User interface change data:
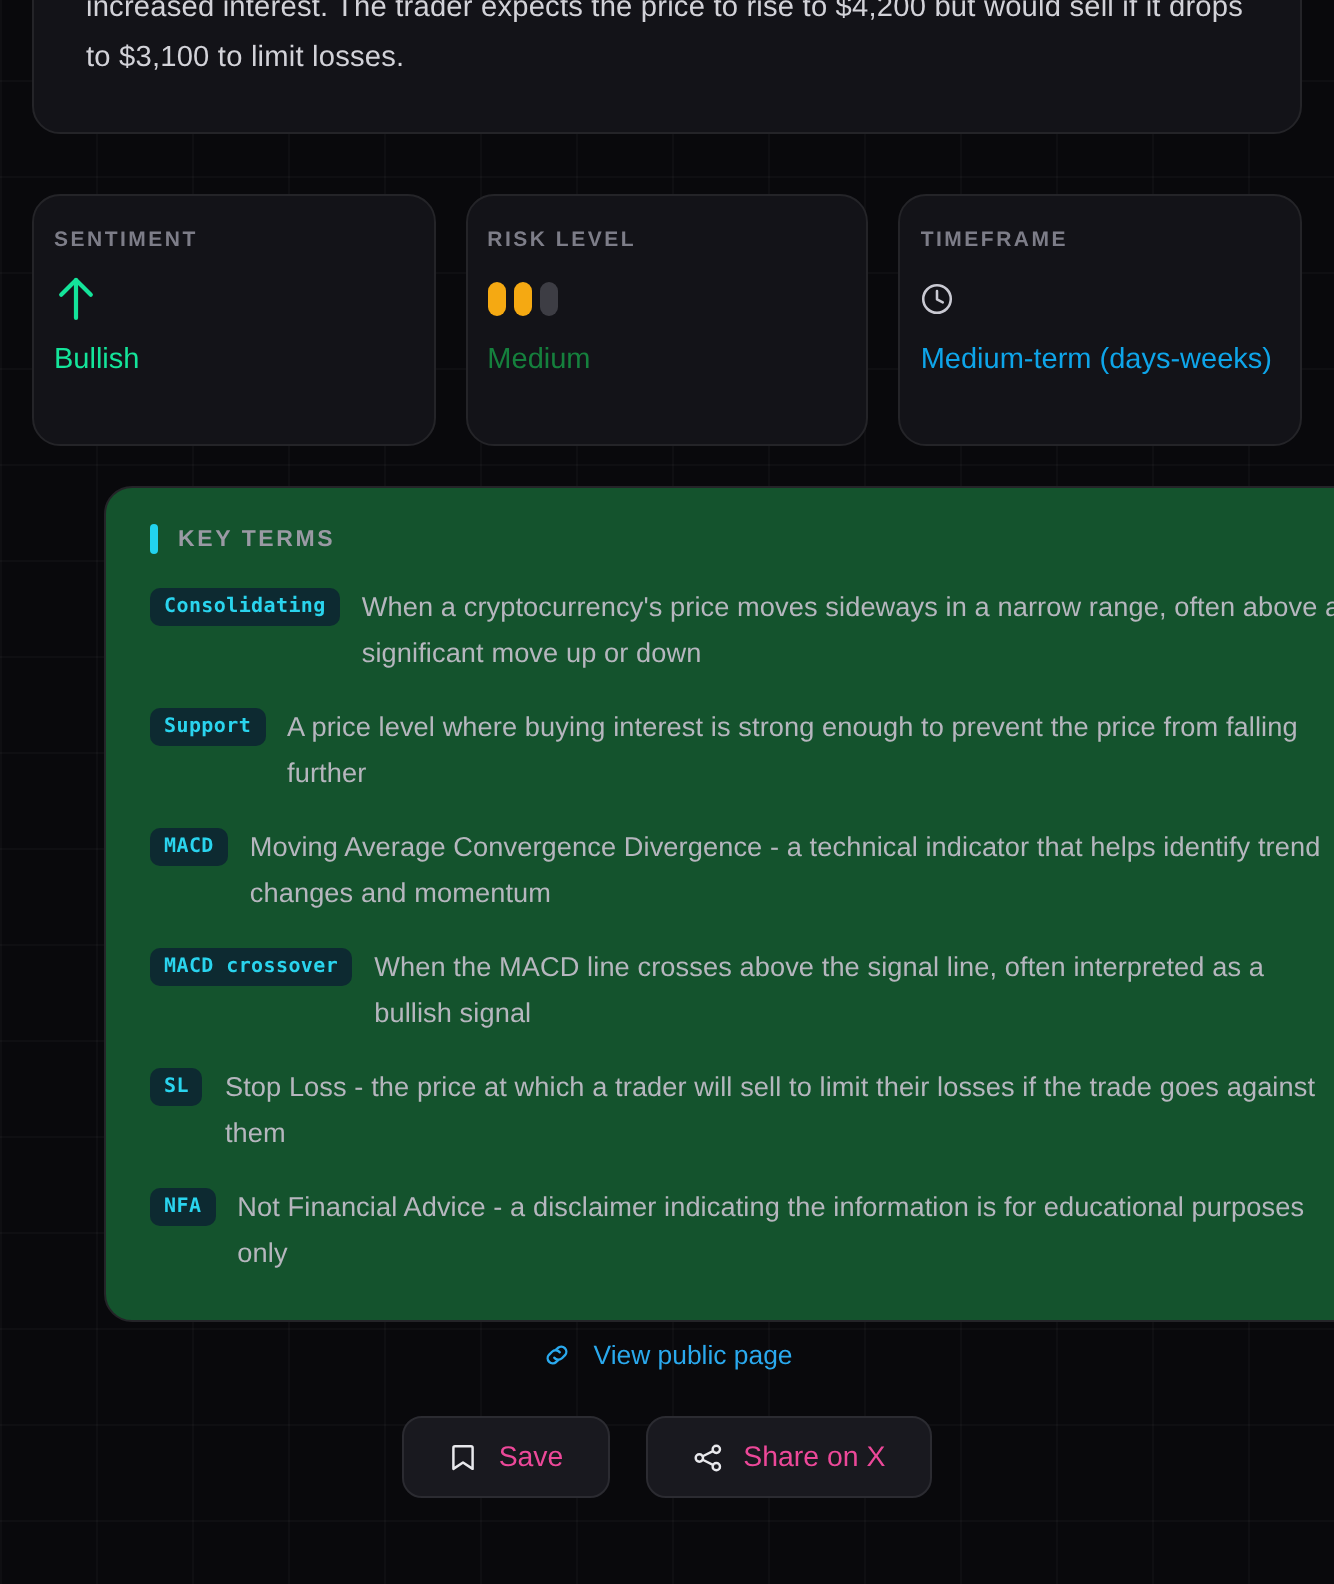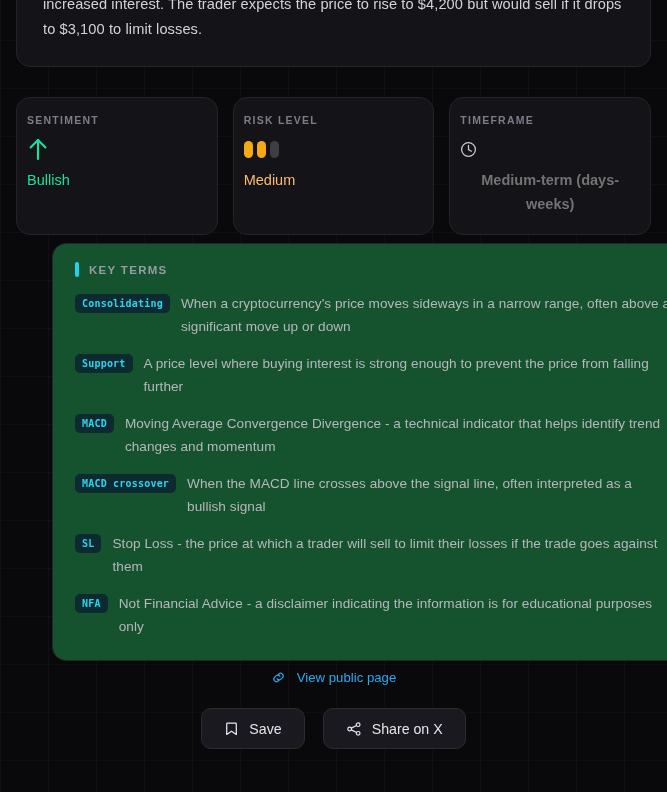--- a/index.html
+++ b/index.html
@@ -83,22 +83,22 @@
     align-items: center;
     justify-content: center;
     margin-bottom: 6px;
   }
   .metric-value {
     font-size: 14.5px;
     font-weight: 400;
     line-height: 24px;
   }
   .metric-value.sentiment { color: #14e49a; }
-  .metric-value.risk { color: #fdba74; }
-  .metric-value.timeframe { color: #737373; font-weight: 700; max-width: 180px; }
+  .metric-value.risk { color: #15803d; }
+  .metric-value.timeframe { color: #0ea5e9; font-weight: 400; max-width: 180px; }
 
   .risk-pips { display: flex; gap: 4px; align-items: center; }
   .pip {
     width: 9px;
     height: 17px;
     border-radius: 5px;
     background: #f5a912;
   }
   .pip.off { background: #3d3d44; }
 
@@ -188,21 +188,21 @@
     justify-content: center;
     gap: 18px;
   }
   .action-btn {
     display: flex;
     align-items: center;
     gap: 10px;
     background: #19191f;
     border: 1px solid #2b2b31;
     border-radius: 10px;
-    color: #e5e5e5;
+    color: #ec4899;
     font-size: 14.2px;
     font-family: "Liberation Sans", sans-serif;
     padding: 11px 22px;
     cursor: pointer;
     height: 41px;
   }
   .action-btn svg { display: block; flex: 0 0 auto; }
 </style>
 </head>
 <body>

Exercise objective:
Output all the entries above verbatim, please. No images.

Response to this exercise:
--- a/index.html
+++ b/index.html
@@ -83,22 +83,22 @@
     align-items: center;
     justify-content: center;
     margin-bottom: 6px;
   }
   .metric-value {
     font-size: 14.5px;
     font-weight: 400;
     line-height: 24px;
   }
   .metric-value.sentiment { color: #14e49a; }
-  .metric-value.risk { color: #fdba74; }
-  .metric-value.timeframe { color: #737373; font-weight: 700; max-width: 180px; }
+  .metric-value.risk { color: #15803d; }
+  .metric-value.timeframe { color: #0ea5e9; font-weight: 400; max-width: 180px; }
 
   .risk-pips { display: flex; gap: 4px; align-items: center; }
   .pip {
     width: 9px;
     height: 17px;
     border-radius: 5px;
     background: #f5a912;
   }
   .pip.off { background: #3d3d44; }
 
@@ -188,21 +188,21 @@
     justify-content: center;
     gap: 18px;
   }
   .action-btn {
     display: flex;
     align-items: center;
     gap: 10px;
     background: #19191f;
     border: 1px solid #2b2b31;
     border-radius: 10px;
-    color: #e5e5e5;
+    color: #ec4899;
     font-size: 14.2px;
     font-family: "Liberation Sans", sans-serif;
     padding: 11px 22px;
     cursor: pointer;
     height: 41px;
   }
   .action-btn svg { display: block; flex: 0 0 auto; }
 </style>
 </head>
 <body>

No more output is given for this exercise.